Directions for this task: Take from the material every line containing the string "mootube" and copy it.

Extracted material:
========
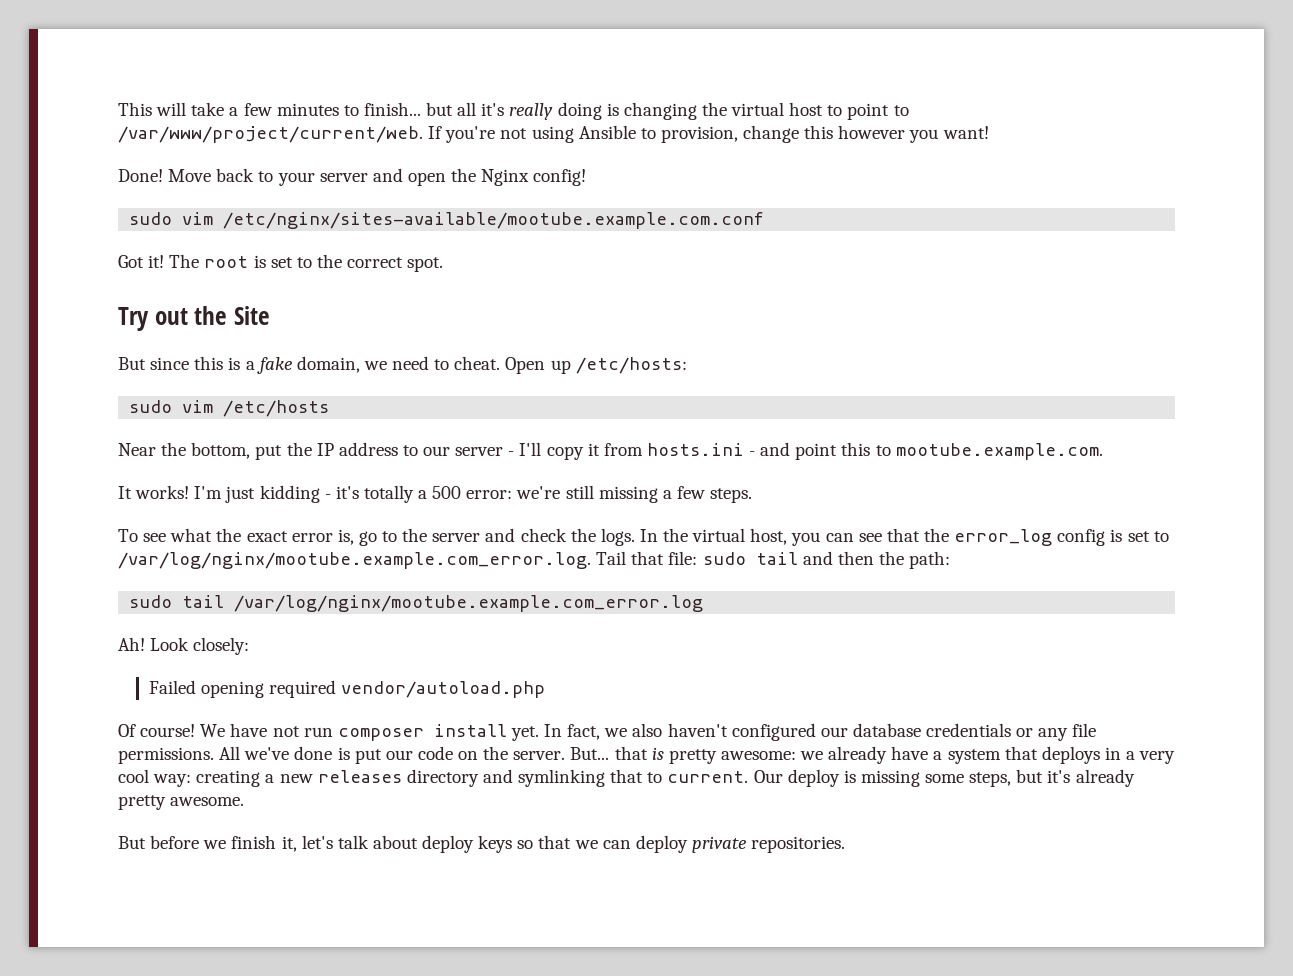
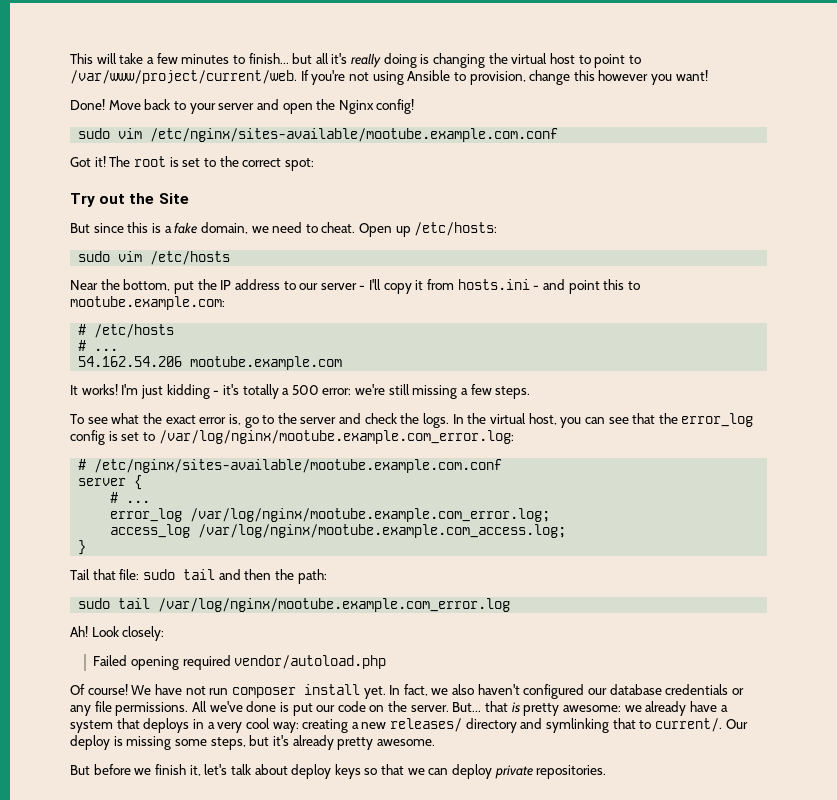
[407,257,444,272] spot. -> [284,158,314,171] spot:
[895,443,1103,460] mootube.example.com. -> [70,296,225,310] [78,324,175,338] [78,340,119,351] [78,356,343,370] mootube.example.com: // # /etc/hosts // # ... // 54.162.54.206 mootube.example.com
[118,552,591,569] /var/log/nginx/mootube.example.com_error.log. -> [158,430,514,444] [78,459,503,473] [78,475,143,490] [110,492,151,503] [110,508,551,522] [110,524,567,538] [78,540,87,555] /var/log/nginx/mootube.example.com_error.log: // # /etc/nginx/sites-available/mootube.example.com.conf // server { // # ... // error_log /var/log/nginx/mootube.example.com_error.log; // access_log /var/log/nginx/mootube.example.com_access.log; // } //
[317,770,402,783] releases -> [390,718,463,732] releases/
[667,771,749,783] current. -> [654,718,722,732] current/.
========
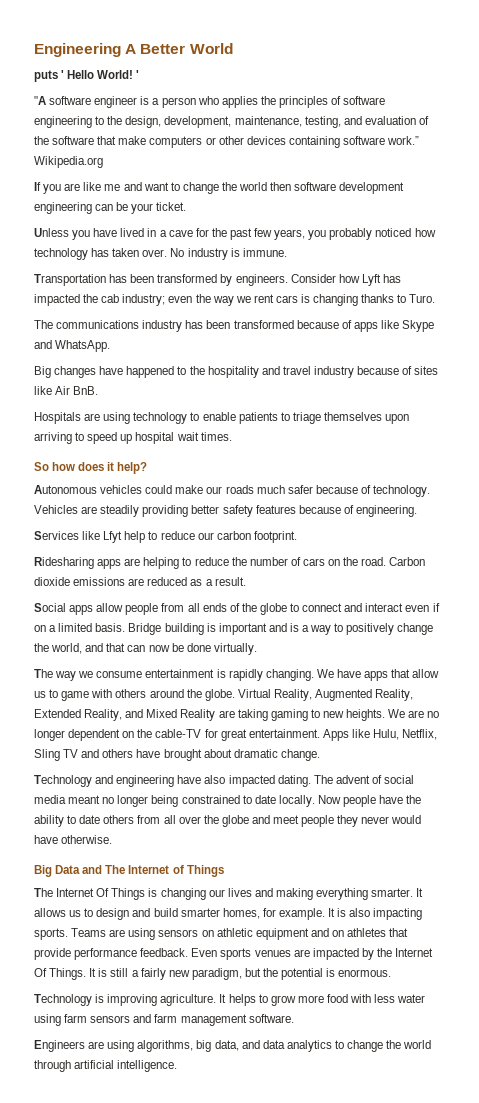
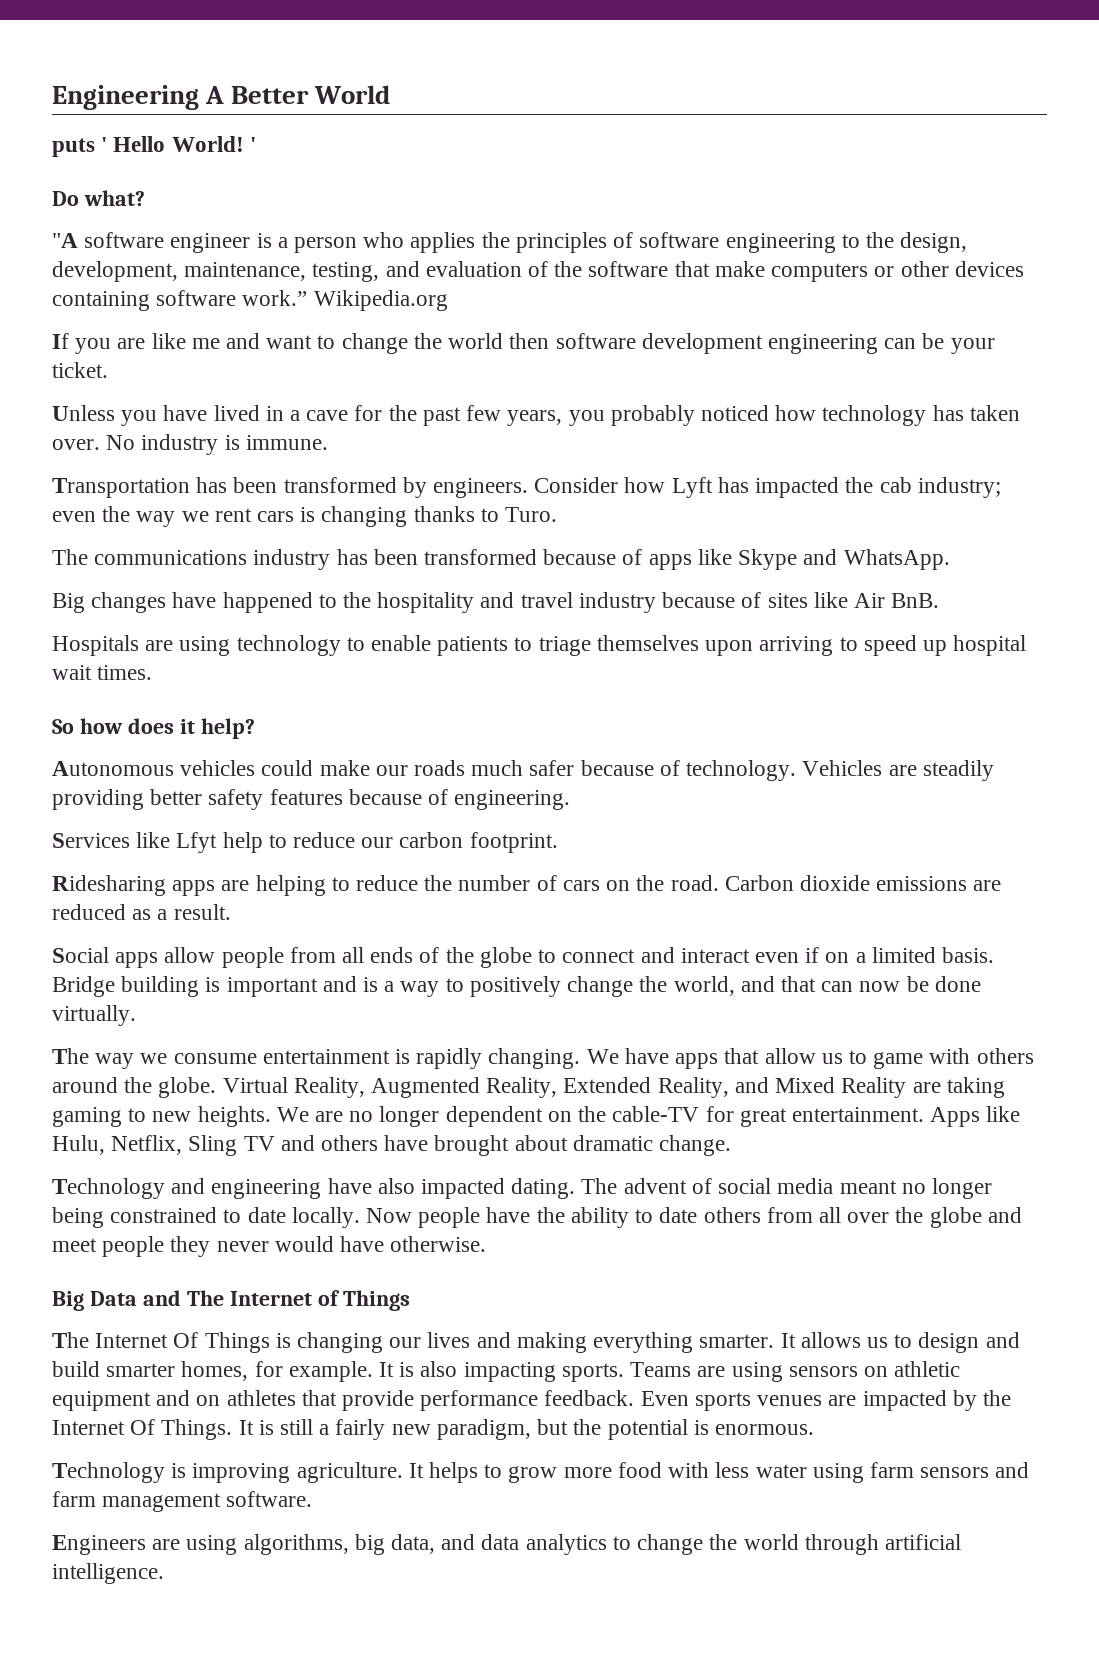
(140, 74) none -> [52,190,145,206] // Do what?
========
Answer for this exercise:
[895,443,1103,460] mootube.example.com. -> [70,296,225,310] [78,324,175,338] [78,340,119,351] [78,356,343,370] mootube.example.com: // # /etc/hosts // # ... // 54.162.54.206 mootube.example.com
[118,552,591,569] /var/log/nginx/mootube.example.com_error.log. -> [158,430,514,444] [78,459,503,473] [78,475,143,490] [110,492,151,503] [110,508,551,522] [110,524,567,538] [78,540,87,555] /var/log/nginx/mootube.example.com_error.log: // # /etc/nginx/sites-available/mootube.example.com.conf // server { // # ... // error_log /var/log/nginx/mootube.example.com_error.log; // access_log /var/log/nginx/mootube.example.com_access.log; // } //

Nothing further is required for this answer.